### WHAT TO WORK ON
List every line in this data where the string "none" occurs.

### LISTED RECORDS
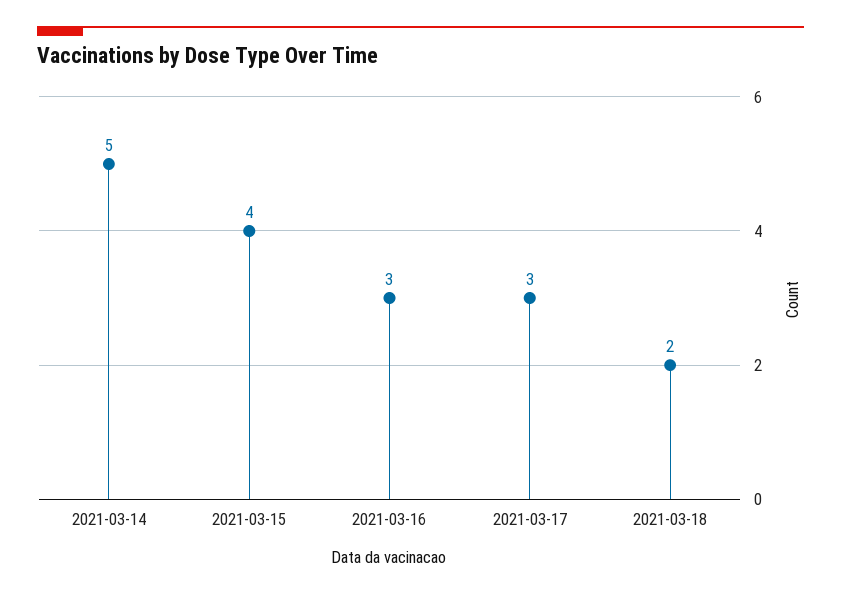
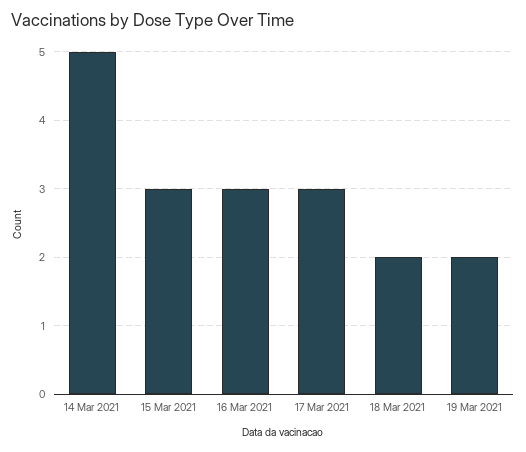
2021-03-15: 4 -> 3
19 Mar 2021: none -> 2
* * *
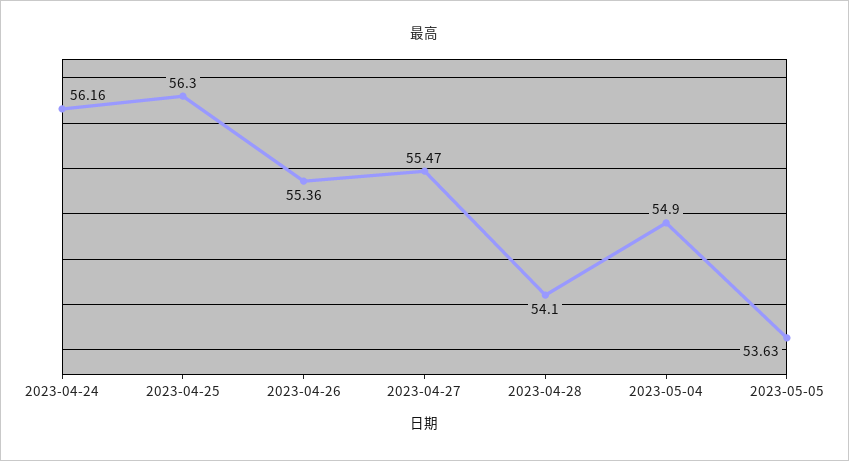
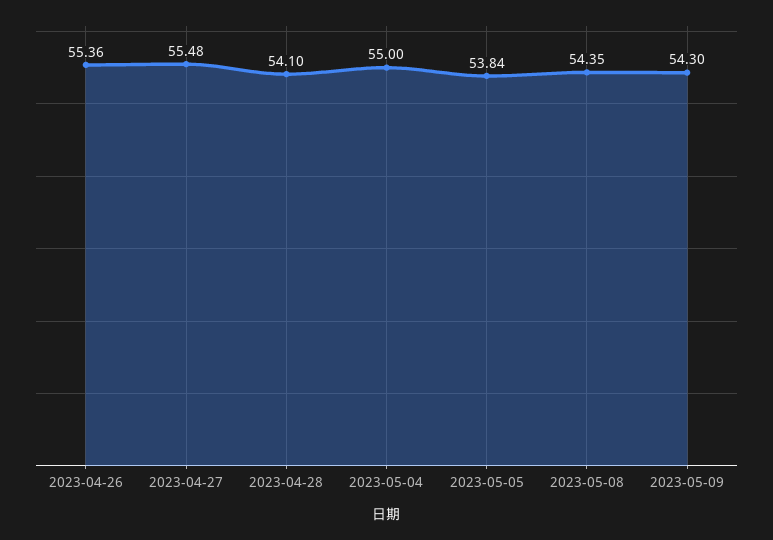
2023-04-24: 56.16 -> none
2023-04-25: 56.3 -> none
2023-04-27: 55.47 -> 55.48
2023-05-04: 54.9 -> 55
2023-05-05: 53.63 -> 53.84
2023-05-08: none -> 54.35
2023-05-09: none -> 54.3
* * *
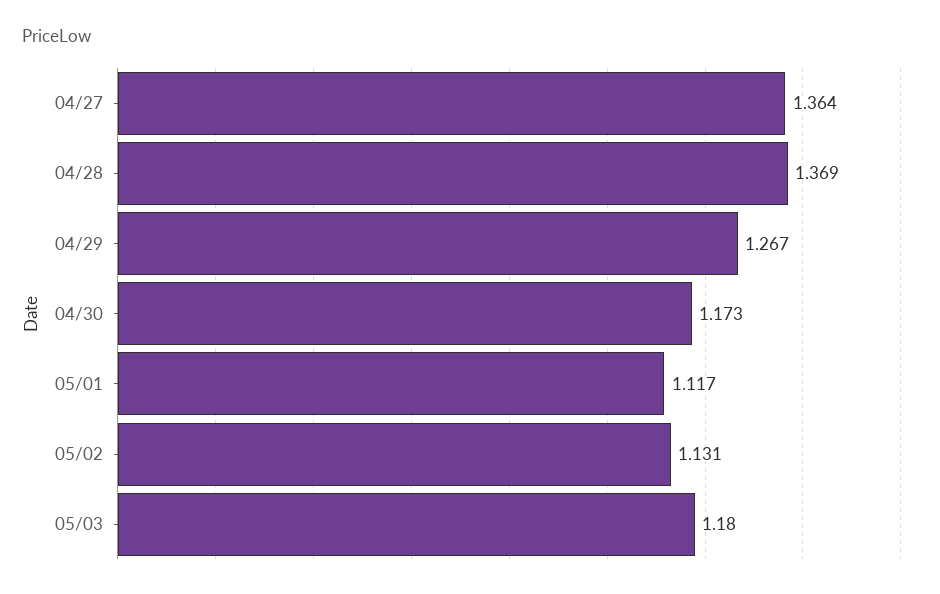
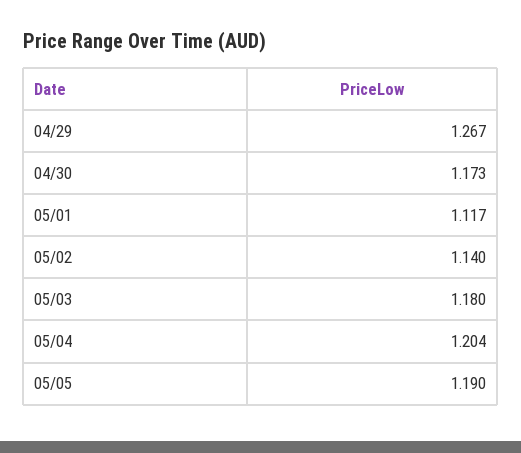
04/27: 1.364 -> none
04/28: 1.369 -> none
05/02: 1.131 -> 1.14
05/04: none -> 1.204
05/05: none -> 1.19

### ANSWER AREA
19 Mar 2021: none -> 2
2023-04-24: 56.16 -> none
2023-04-25: 56.3 -> none
2023-05-08: none -> 54.35
2023-05-09: none -> 54.3
04/27: 1.364 -> none
04/28: 1.369 -> none
05/04: none -> 1.204
05/05: none -> 1.19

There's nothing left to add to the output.